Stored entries
= = =
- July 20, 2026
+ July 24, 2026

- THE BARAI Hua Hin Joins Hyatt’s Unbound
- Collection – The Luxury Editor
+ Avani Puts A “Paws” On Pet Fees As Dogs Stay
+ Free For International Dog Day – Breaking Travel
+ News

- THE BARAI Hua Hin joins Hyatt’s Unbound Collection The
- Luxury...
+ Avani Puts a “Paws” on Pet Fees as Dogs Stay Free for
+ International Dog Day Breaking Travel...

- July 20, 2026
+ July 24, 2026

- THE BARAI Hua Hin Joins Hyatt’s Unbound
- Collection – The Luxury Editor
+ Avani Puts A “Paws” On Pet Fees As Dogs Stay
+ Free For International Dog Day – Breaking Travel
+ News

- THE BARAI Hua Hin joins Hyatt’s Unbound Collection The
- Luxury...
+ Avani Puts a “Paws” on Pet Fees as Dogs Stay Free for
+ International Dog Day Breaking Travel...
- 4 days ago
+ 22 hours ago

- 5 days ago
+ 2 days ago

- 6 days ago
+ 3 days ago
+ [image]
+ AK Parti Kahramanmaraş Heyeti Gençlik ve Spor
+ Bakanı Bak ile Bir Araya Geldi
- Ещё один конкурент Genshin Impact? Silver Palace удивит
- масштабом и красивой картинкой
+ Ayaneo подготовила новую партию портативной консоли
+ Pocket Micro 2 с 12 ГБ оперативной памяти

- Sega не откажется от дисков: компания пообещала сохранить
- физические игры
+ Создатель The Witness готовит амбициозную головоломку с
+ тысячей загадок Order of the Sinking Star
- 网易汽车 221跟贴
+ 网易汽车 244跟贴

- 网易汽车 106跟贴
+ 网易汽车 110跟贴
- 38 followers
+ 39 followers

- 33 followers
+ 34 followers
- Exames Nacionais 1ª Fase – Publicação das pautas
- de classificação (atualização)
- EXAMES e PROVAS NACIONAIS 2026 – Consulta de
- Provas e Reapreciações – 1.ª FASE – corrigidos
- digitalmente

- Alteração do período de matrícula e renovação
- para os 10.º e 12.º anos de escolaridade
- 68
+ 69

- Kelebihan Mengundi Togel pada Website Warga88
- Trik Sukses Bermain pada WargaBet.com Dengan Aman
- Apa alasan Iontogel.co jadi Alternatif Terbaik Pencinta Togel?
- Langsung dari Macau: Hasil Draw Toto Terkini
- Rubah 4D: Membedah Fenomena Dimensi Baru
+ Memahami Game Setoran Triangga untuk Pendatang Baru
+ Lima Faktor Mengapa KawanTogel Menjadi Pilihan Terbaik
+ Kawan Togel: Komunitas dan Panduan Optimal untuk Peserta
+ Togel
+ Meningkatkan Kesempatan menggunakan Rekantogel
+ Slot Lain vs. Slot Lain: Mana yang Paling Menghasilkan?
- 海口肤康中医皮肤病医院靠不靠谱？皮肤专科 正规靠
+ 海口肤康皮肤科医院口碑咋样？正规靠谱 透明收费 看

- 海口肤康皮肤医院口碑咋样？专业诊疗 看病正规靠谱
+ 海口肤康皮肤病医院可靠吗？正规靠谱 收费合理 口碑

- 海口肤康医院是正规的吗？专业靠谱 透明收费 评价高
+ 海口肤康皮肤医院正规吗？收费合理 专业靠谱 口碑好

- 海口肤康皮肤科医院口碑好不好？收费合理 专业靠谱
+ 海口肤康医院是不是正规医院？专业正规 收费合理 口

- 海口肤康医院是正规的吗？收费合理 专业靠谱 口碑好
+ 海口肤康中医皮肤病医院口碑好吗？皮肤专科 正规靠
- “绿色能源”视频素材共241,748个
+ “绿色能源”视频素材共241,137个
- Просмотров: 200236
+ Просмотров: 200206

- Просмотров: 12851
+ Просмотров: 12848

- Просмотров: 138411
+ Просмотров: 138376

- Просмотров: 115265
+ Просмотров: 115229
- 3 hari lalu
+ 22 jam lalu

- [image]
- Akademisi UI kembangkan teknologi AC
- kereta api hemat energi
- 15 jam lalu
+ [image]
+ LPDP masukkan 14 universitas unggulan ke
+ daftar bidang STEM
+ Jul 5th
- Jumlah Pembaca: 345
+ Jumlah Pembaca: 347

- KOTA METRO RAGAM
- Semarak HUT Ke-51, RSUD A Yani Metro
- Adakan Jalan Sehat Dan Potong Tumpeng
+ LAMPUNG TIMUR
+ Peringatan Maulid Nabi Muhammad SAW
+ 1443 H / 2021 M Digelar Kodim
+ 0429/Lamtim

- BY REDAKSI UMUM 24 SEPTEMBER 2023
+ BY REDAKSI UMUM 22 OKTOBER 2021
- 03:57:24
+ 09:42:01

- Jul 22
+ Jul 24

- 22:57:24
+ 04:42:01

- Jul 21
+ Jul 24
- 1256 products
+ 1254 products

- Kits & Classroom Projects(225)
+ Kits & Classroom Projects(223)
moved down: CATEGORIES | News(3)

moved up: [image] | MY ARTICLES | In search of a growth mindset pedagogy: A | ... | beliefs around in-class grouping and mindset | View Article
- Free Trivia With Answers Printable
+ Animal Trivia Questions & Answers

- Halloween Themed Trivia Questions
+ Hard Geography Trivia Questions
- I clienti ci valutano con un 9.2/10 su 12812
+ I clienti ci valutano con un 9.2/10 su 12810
= = =
Write the data out in full, matching every line exactly.

▶ [RESPONSE]:
- July 20, 2026
+ July 24, 2026

- THE BARAI Hua Hin Joins Hyatt’s Unbound
- Collection – The Luxury Editor
+ Avani Puts A “Paws” On Pet Fees As Dogs Stay
+ Free For International Dog Day – Breaking Travel
+ News

- THE BARAI Hua Hin joins Hyatt’s Unbound Collection The
- Luxury...
+ Avani Puts a “Paws” on Pet Fees as Dogs Stay Free for
+ International Dog Day Breaking Travel...

- July 20, 2026
+ July 24, 2026

- THE BARAI Hua Hin Joins Hyatt’s Unbound
- Collection – The Luxury Editor
+ Avani Puts A “Paws” On Pet Fees As Dogs Stay
+ Free For International Dog Day – Breaking Travel
+ News

- THE BARAI Hua Hin joins Hyatt’s Unbound Collection The
- Luxury...
+ Avani Puts a “Paws” on Pet Fees as Dogs Stay Free for
+ International Dog Day Breaking Travel...
- 4 days ago
+ 22 hours ago

- 5 days ago
+ 2 days ago

- 6 days ago
+ 3 days ago
+ [image]
+ AK Parti Kahramanmaraş Heyeti Gençlik ve Spor
+ Bakanı Bak ile Bir Araya Geldi
- Ещё один конкурент Genshin Impact? Silver Palace удивит
- масштабом и красивой картинкой
+ Ayaneo подготовила новую партию портативной консоли
+ Pocket Micro 2 с 12 ГБ оперативной памяти

- Sega не откажется от дисков: компания пообещала сохранить
- физические игры
+ Создатель The Witness готовит амбициозную головоломку с
+ тысячей загадок Order of the Sinking Star
- 网易汽车 221跟贴
+ 网易汽车 244跟贴

- 网易汽车 106跟贴
+ 网易汽车 110跟贴
- 38 followers
+ 39 followers

- 33 followers
+ 34 followers
- Exames Nacionais 1ª Fase – Publicação das pautas
- de classificação (atualização)
- EXAMES e PROVAS NACIONAIS 2026 – Consulta de
- Provas e Reapreciações – 1.ª FASE – corrigidos
- digitalmente

- Alteração do período de matrícula e renovação
- para os 10.º e 12.º anos de escolaridade
- 68
+ 69

- Kelebihan Mengundi Togel pada Website Warga88
- Trik Sukses Bermain pada WargaBet.com Dengan Aman
- Apa alasan Iontogel.co jadi Alternatif Terbaik Pencinta Togel?
- Langsung dari Macau: Hasil Draw Toto Terkini
- Rubah 4D: Membedah Fenomena Dimensi Baru
+ Memahami Game Setoran Triangga untuk Pendatang Baru
+ Lima Faktor Mengapa KawanTogel Menjadi Pilihan Terbaik
+ Kawan Togel: Komunitas dan Panduan Optimal untuk Peserta
+ Togel
+ Meningkatkan Kesempatan menggunakan Rekantogel
+ Slot Lain vs. Slot Lain: Mana yang Paling Menghasilkan?
- 海口肤康中医皮肤病医院靠不靠谱？皮肤专科 正规靠
+ 海口肤康皮肤科医院口碑咋样？正规靠谱 透明收费 看

- 海口肤康皮肤医院口碑咋样？专业诊疗 看病正规靠谱
+ 海口肤康皮肤病医院可靠吗？正规靠谱 收费合理 口碑

- 海口肤康医院是正规的吗？专业靠谱 透明收费 评价高
+ 海口肤康皮肤医院正规吗？收费合理 专业靠谱 口碑好

- 海口肤康皮肤科医院口碑好不好？收费合理 专业靠谱
+ 海口肤康医院是不是正规医院？专业正规 收费合理 口

- 海口肤康医院是正规的吗？收费合理 专业靠谱 口碑好
+ 海口肤康中医皮肤病医院口碑好吗？皮肤专科 正规靠
- “绿色能源”视频素材共241,748个
+ “绿色能源”视频素材共241,137个
- Просмотров: 200236
+ Просмотров: 200206

- Просмотров: 12851
+ Просмотров: 12848

- Просмотров: 138411
+ Просмотров: 138376

- Просмотров: 115265
+ Просмотров: 115229
- 3 hari lalu
+ 22 jam lalu

- [image]
- Akademisi UI kembangkan teknologi AC
- kereta api hemat energi
- 15 jam lalu
+ [image]
+ LPDP masukkan 14 universitas unggulan ke
+ daftar bidang STEM
+ Jul 5th
- Jumlah Pembaca: 345
+ Jumlah Pembaca: 347

- KOTA METRO RAGAM
- Semarak HUT Ke-51, RSUD A Yani Metro
- Adakan Jalan Sehat Dan Potong Tumpeng
+ LAMPUNG TIMUR
+ Peringatan Maulid Nabi Muhammad SAW
+ 1443 H / 2021 M Digelar Kodim
+ 0429/Lamtim

- BY REDAKSI UMUM 24 SEPTEMBER 2023
+ BY REDAKSI UMUM 22 OKTOBER 2021
- 03:57:24
+ 09:42:01

- Jul 22
+ Jul 24

- 22:57:24
+ 04:42:01

- Jul 21
+ Jul 24
- 1256 products
+ 1254 products

- Kits & Classroom Projects(225)
+ Kits & Classroom Projects(223)
moved down: CATEGORIES | News(3)

moved up: [image] | MY ARTICLES | In search of a growth mindset pedagogy: A | ... | beliefs around in-class grouping and mindset | View Article
- Free Trivia With Answers Printable
+ Animal Trivia Questions & Answers

- Halloween Themed Trivia Questions
+ Hard Geography Trivia Questions
- I clienti ci valutano con un 9.2/10 su 12812
+ I clienti ci valutano con un 9.2/10 su 12810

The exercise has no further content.